Besprochen werden Arthur Schnitzlers heiter-resigniertes Altersstück "Im Spiel der Sommerlüfte" in Reichenau (das laut Ronald Pohl im Standard viel zu selten auf die Bühne kommt), Bernadette Sonnenbichlers Bühnen-Adaption von Hesses "Steppenwolf" in Heidelberg (Nachtkritik), John Neumeiers "Anna Karenina" bei den Hamburger Ballett-Tagen (FAZ) und Mateja Koležniks Inszenierung von Molières "Tartuffe" am Münchner Residenztheater (FAZ).
Archiv: Bühne

Architektur


Wohnprojekt Wien, einzueins architektur, 2013. Foto: Hertha Hurnaus

Nach der Ausstellung "Together" zur Zukunft des Wohnen im Vitra Design Museum in Weil am Rhein weiß SZ-Kritiker Gerhard Matzig nicht, ob er jetzt lieber eine Revolution anzetteln oder zurück ins Münchner Eigenheim fahren will: "Selten hat man eine Architekturausstellung gesehen, in der man so schnell berauscht und so bald wieder ernüchtert wurde. Selten hat man auch eine derart die Fantasie anregende und gleichzeitig das Existenzielle verhandelnde Schau gesehen. Und selten stand man vor so vielen Lösungen, die mitunter von Problemen kaum zu unterscheiden sind. Es sind nicht allein Kickerkasten, Brettspiel und Sojabohnen, die davon erzählen, dass die neue Architektur der Gemeinschaft nicht nur vom hehren Ideal der Gemeinschaft handelt, sondern auch von den Niederungen und Leidenswegen der Gemeinschaftsorganisation."
Archiv: Architektur

Musik

Open Culture kommt auf einen Moment der jüngsten "Twin-Peaks"-Staffel zurück, in der David Lynch das Stück "Threnos" von Krzysztof Penderecki als Filmmusik verwendet: "Das Achteinhalbminutenstück - das man sich hier parallel zur animierten Partitur des Komponisten - anhören kann, ist für 52 Streicher geschrieben, sonst nichts. Dies erklärt den schrillen, zitternden Ton des Stücks. Titel und Widmung des Stücks an die Opfer von Hiroschima kamen später, nachdem der Komponist das Stück zum ersten Mal gehört hatte." Es ist faszinierend und einfach, die Partitur hier mitzuverfolgen:



Lynch verwendet das Stück bei einer langsamen Fahrt in das Innere einer Atombombenexplosion.
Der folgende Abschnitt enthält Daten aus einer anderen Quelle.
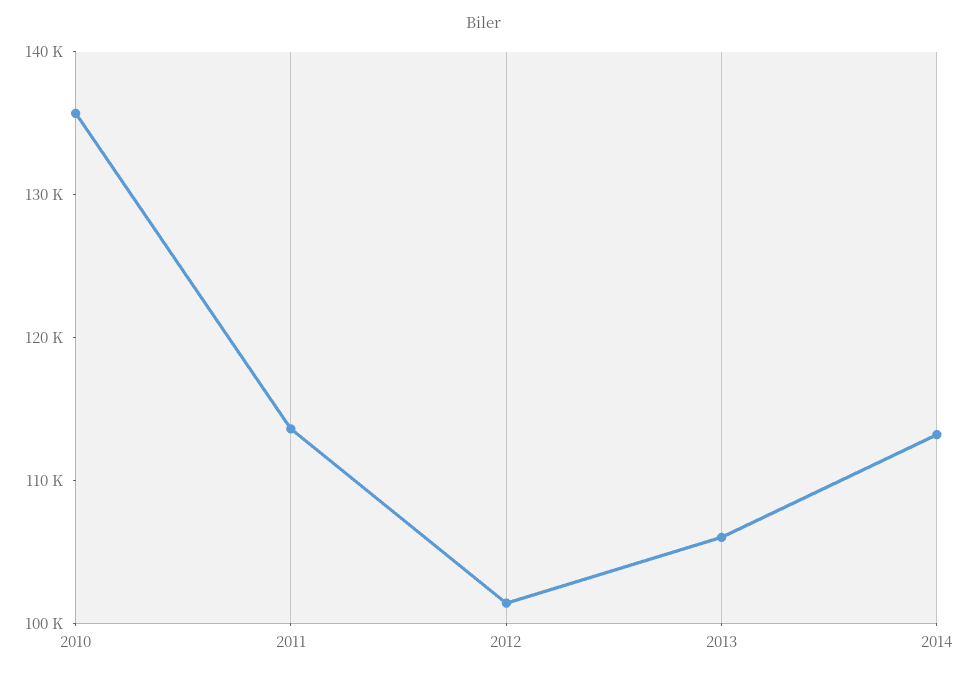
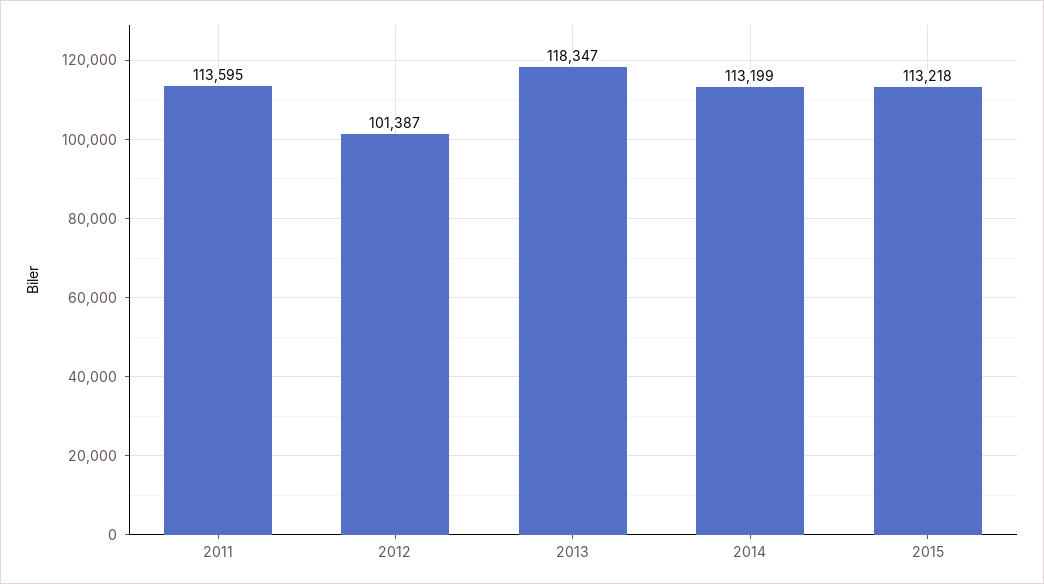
2010: 136000 -> none
2013: 106000 -> 118347
2015: none -> 113218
Im folgenden Video kann man sehen, wie er mit dem Stück arbeitet. Mehr zu dieser faszinierenden Episode in Matt Zoller Seitz' hervorragender Zusammenfassung auf Vulture.



Weiteres: In der NZZ erinnert Klaus Walter an das Album "Two Sevens Clash" von Culture, einen apokalyptischen Reggaesong von 1977, der nicht zuletzt die Punks in London so sehr begeisterte, dass sie Reggae-Einflüsse in ihre Musik aufnahmen. Für den Tagesspiegel trifft sich Andreas Hartmann mit der Berliner Technomusikerin Ellen Allien.

Besprochen werden das Comeback-Album von TLC (ZeitOnline), das zweite Album von Lorde (Standard), das neue Album "waiting on a Song" von Dan Auerbach ("fabelhaft", schwärmt Jens-Christian Rabe in der SZ), ein Konzert von Arcade Fire (taz, Welt, Tagesspiegel), ein Auftritt von Helge Schneider in Wien (Standard), ein Konzert von Simon Rattle am Klavier mit der Sängerin Magdalena Kowená im Berliner Boulez-Saal (Tagesspiegel), Ana Chumachencos Auftritt mit fünf ehemaligen Schülern beim Rheingau Musik Festival (FAZ) und das Debüt der Kölner Post-Punk-Band Tic, in dem laut Jonas Engelmann von der Jungle World "mehrere Jahrzehnte linken Diskurses stecken".